---------- DATASET CONTENT ----------
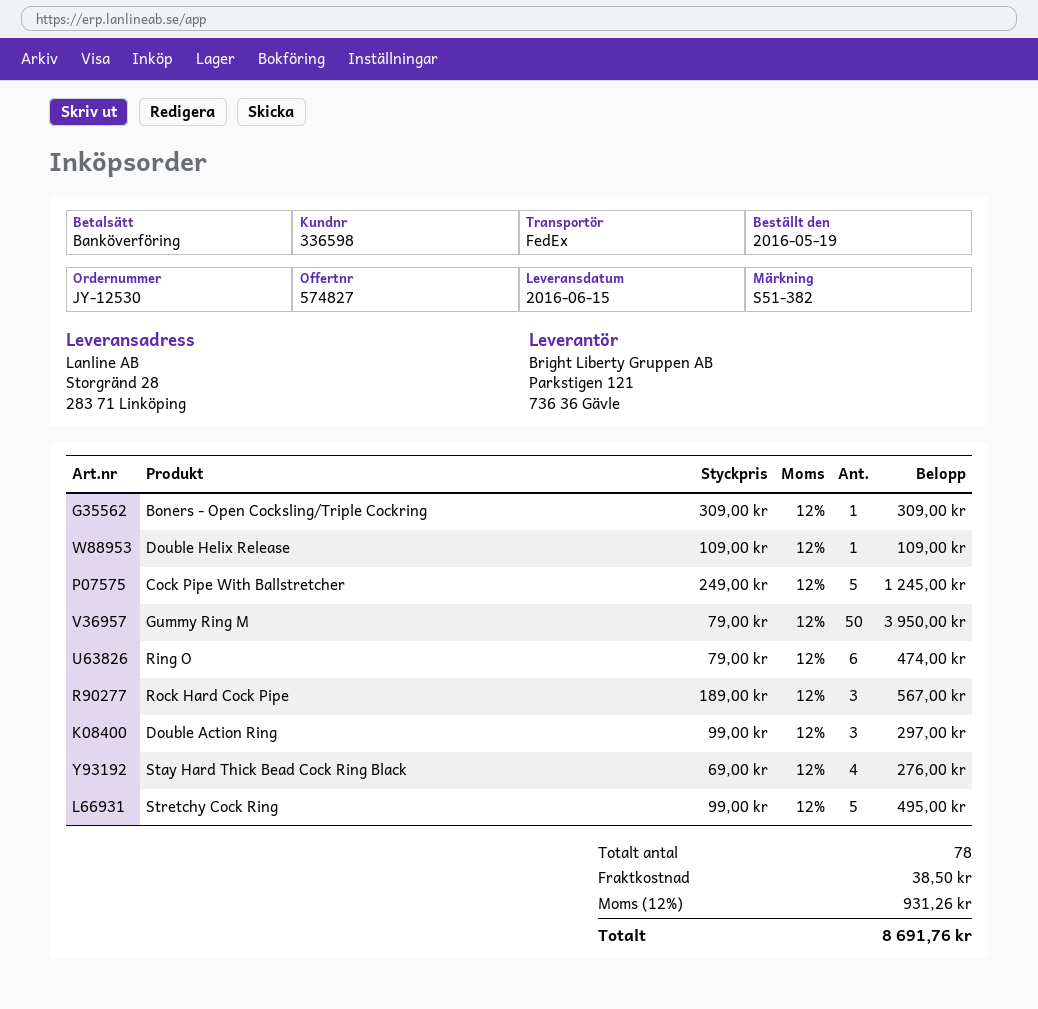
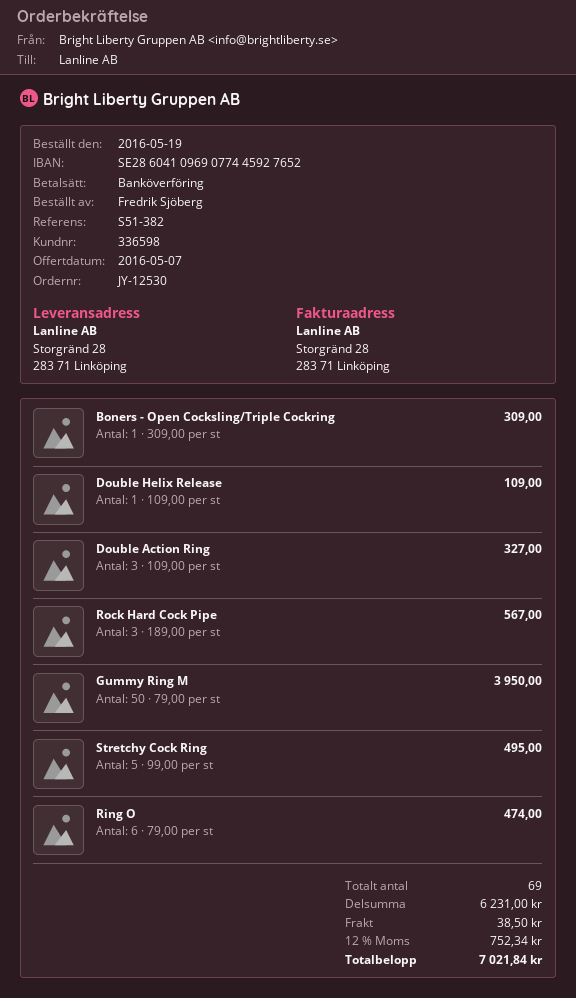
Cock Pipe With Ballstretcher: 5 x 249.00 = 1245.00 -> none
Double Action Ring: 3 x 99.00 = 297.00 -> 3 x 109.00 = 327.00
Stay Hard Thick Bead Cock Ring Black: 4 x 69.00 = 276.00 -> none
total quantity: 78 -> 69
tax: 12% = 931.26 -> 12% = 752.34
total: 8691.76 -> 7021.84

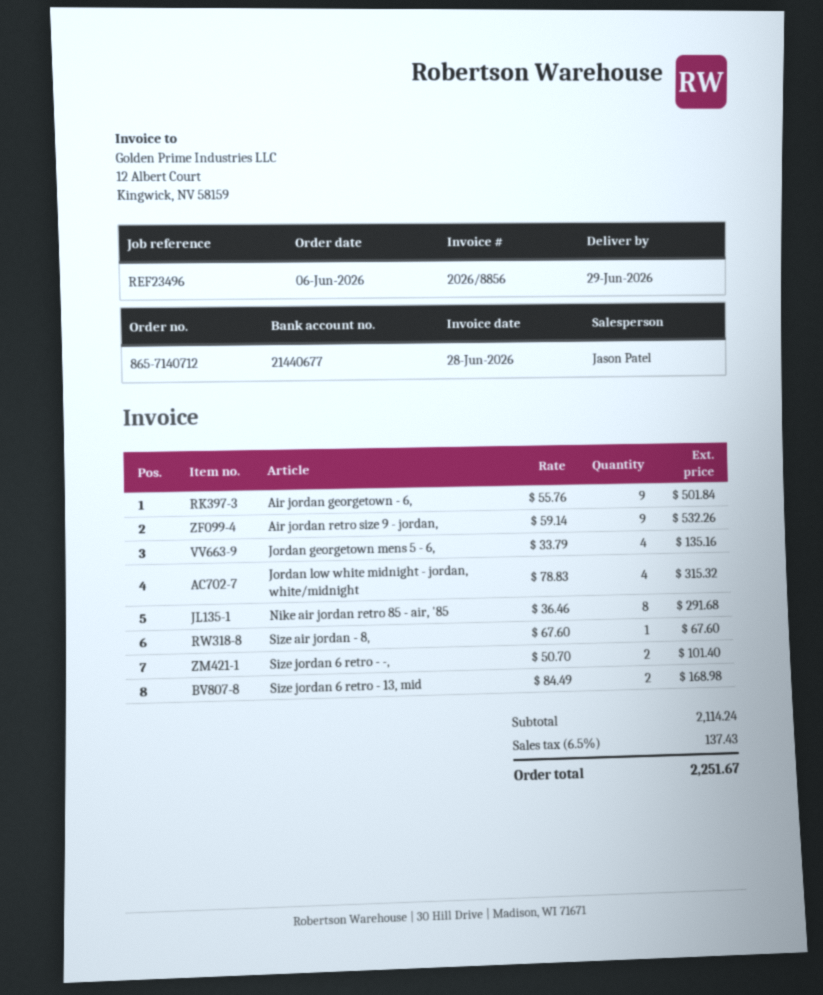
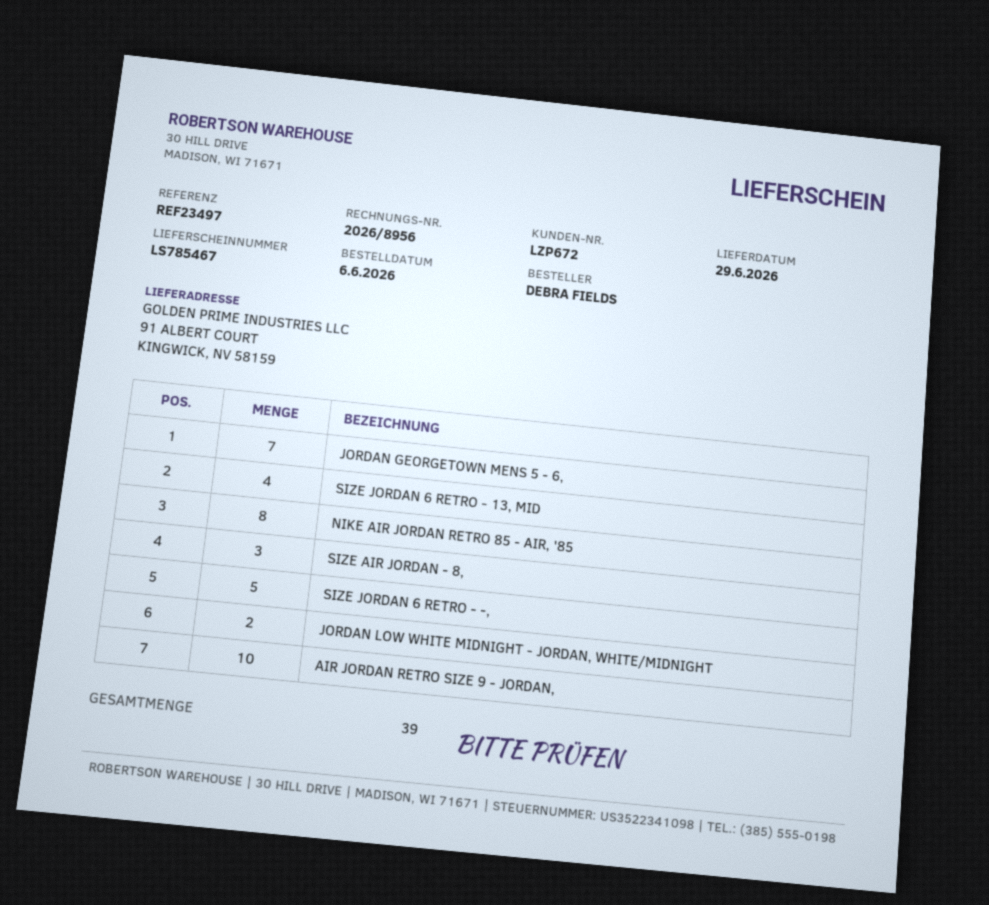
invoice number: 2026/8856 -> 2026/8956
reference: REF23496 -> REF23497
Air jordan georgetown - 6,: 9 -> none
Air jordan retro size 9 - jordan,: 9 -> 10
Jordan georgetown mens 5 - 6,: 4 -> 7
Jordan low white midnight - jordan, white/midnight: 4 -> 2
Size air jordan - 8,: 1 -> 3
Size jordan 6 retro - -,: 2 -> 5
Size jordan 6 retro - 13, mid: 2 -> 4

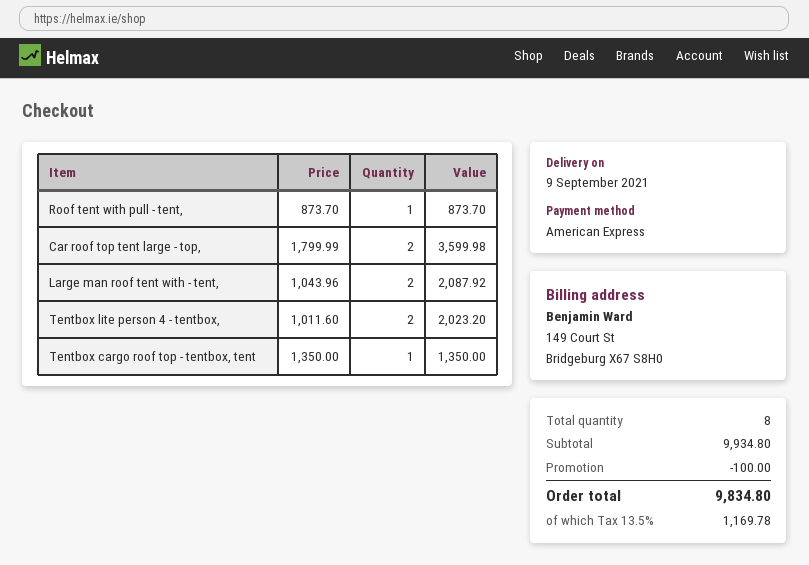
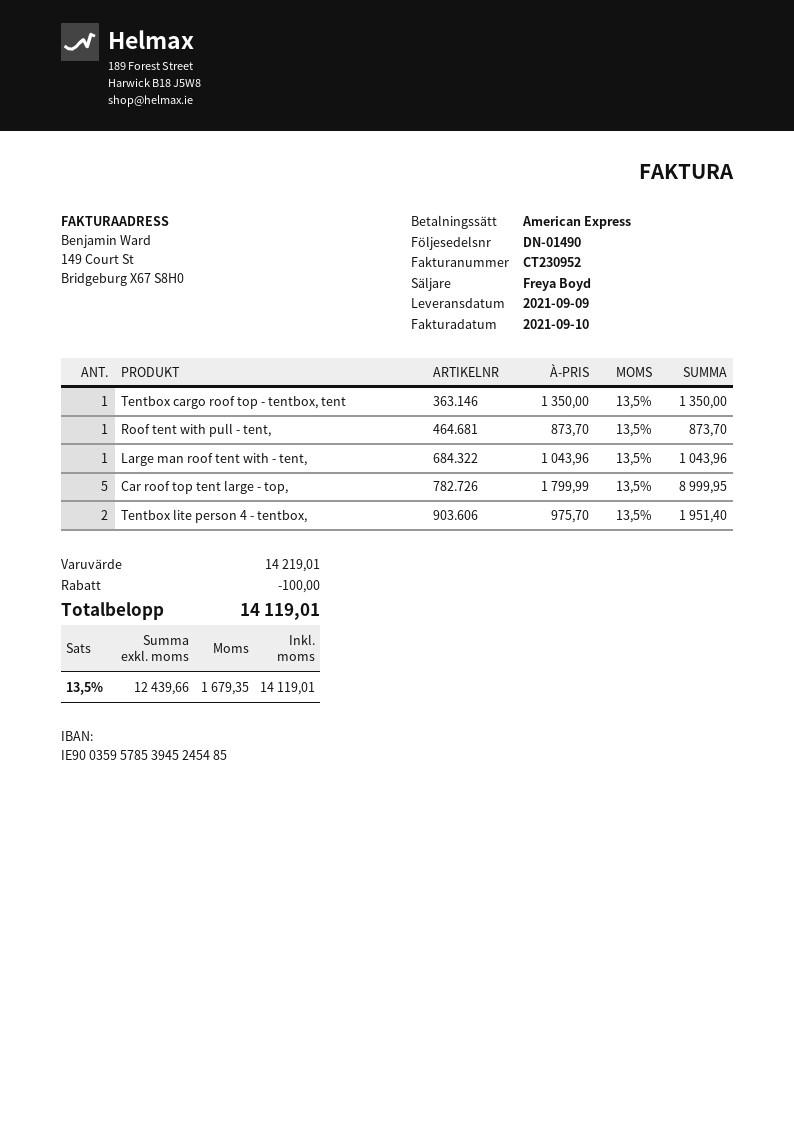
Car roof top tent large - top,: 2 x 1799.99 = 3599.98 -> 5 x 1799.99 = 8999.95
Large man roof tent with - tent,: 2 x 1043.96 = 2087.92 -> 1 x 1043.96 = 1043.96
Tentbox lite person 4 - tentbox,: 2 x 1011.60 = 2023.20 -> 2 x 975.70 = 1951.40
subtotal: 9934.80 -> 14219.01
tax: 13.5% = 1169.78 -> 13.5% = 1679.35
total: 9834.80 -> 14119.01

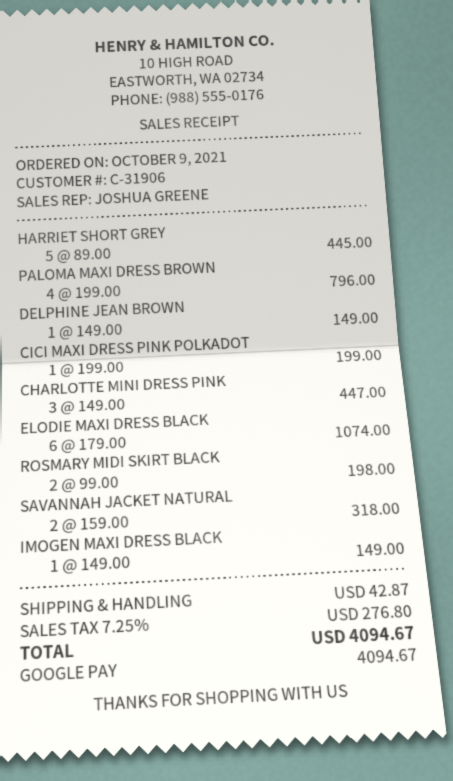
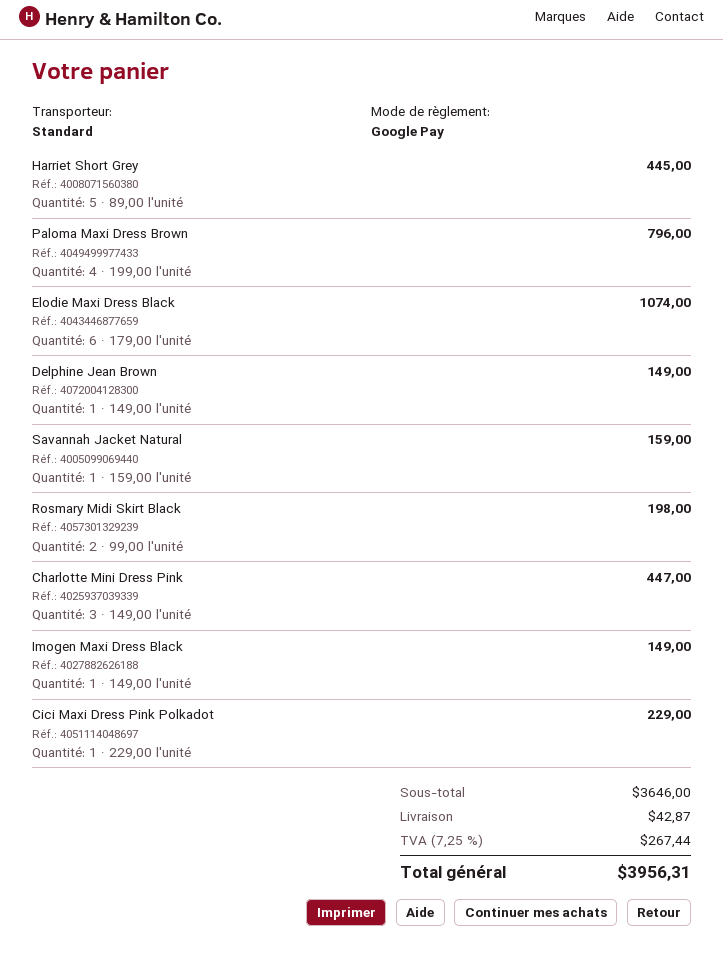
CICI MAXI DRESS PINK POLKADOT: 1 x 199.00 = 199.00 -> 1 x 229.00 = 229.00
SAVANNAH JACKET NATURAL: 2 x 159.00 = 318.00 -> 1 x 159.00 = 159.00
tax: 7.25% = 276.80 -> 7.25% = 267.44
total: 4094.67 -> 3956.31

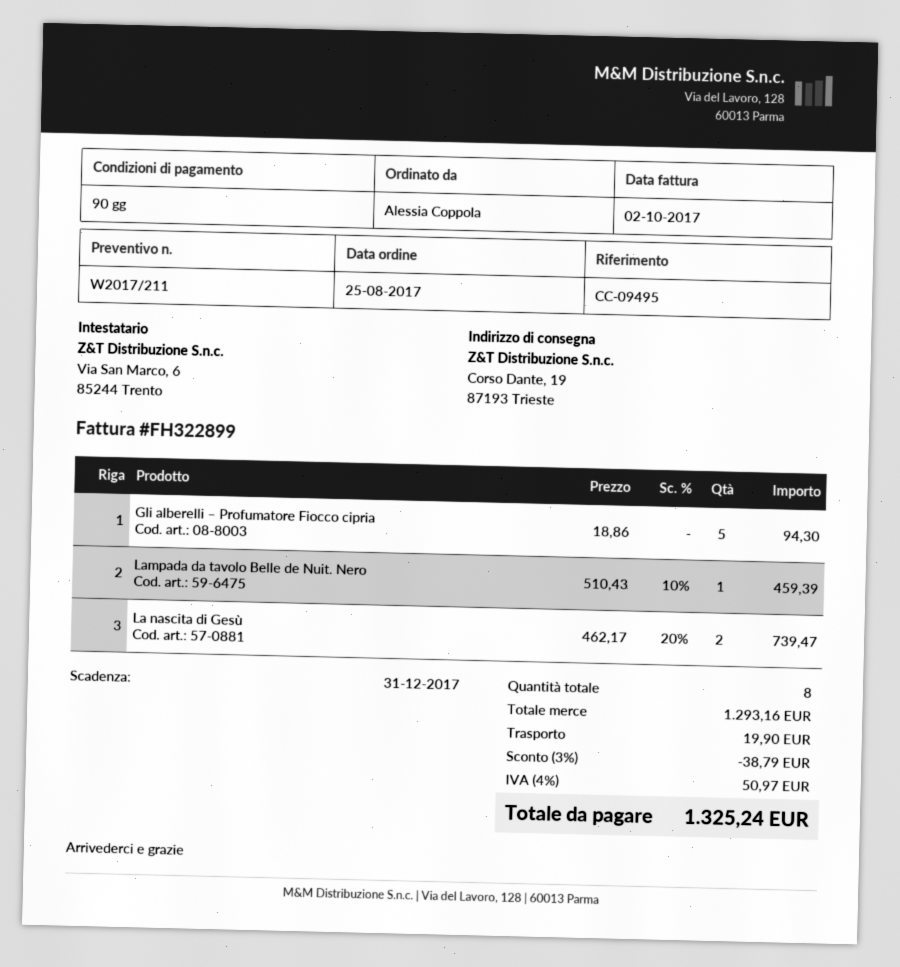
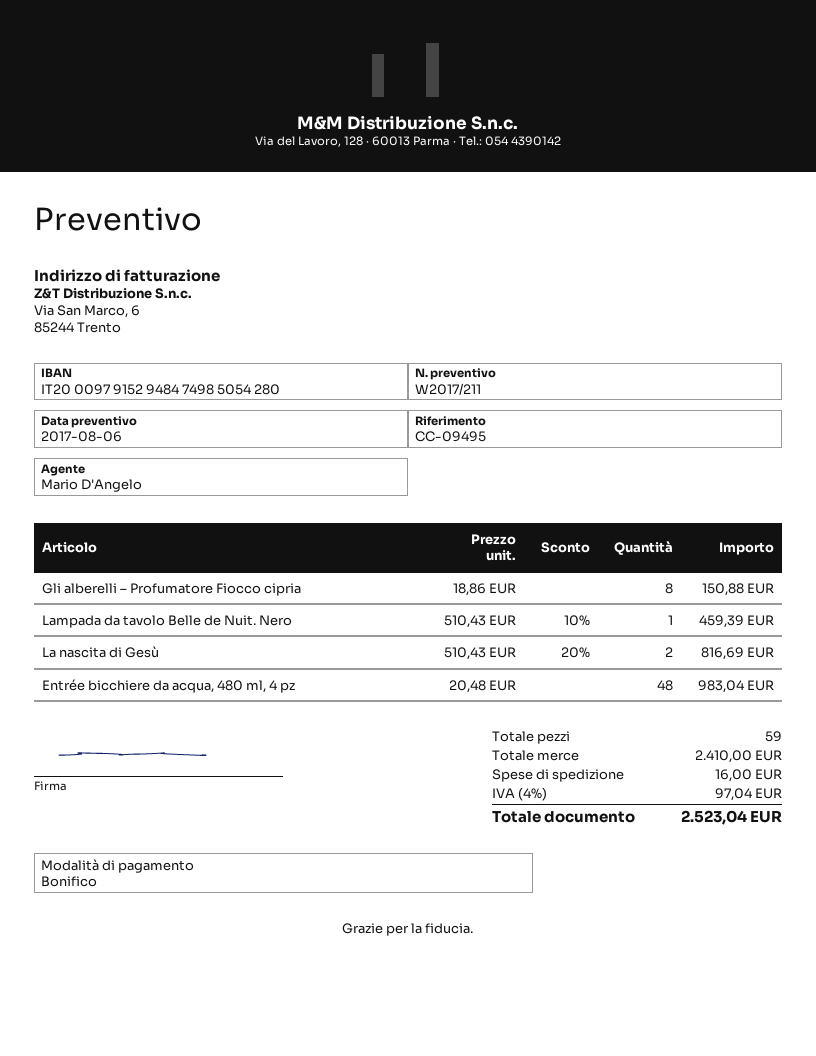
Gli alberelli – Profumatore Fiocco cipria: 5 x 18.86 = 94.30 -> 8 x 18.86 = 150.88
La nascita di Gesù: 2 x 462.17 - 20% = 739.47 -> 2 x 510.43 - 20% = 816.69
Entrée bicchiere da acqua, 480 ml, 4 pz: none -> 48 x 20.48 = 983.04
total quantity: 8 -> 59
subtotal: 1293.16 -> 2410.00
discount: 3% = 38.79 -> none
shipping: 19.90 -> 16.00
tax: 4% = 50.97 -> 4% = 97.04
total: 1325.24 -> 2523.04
----------
** INSTRUCTIONS FOR THE TASK **
Using the records above, report each line with the string "retro".

** ANSWER TO THIS TASK **
Air jordan retro size 9 - jordan,: 9 -> 10
Size jordan 6 retro - -,: 2 -> 5
Size jordan 6 retro - 13, mid: 2 -> 4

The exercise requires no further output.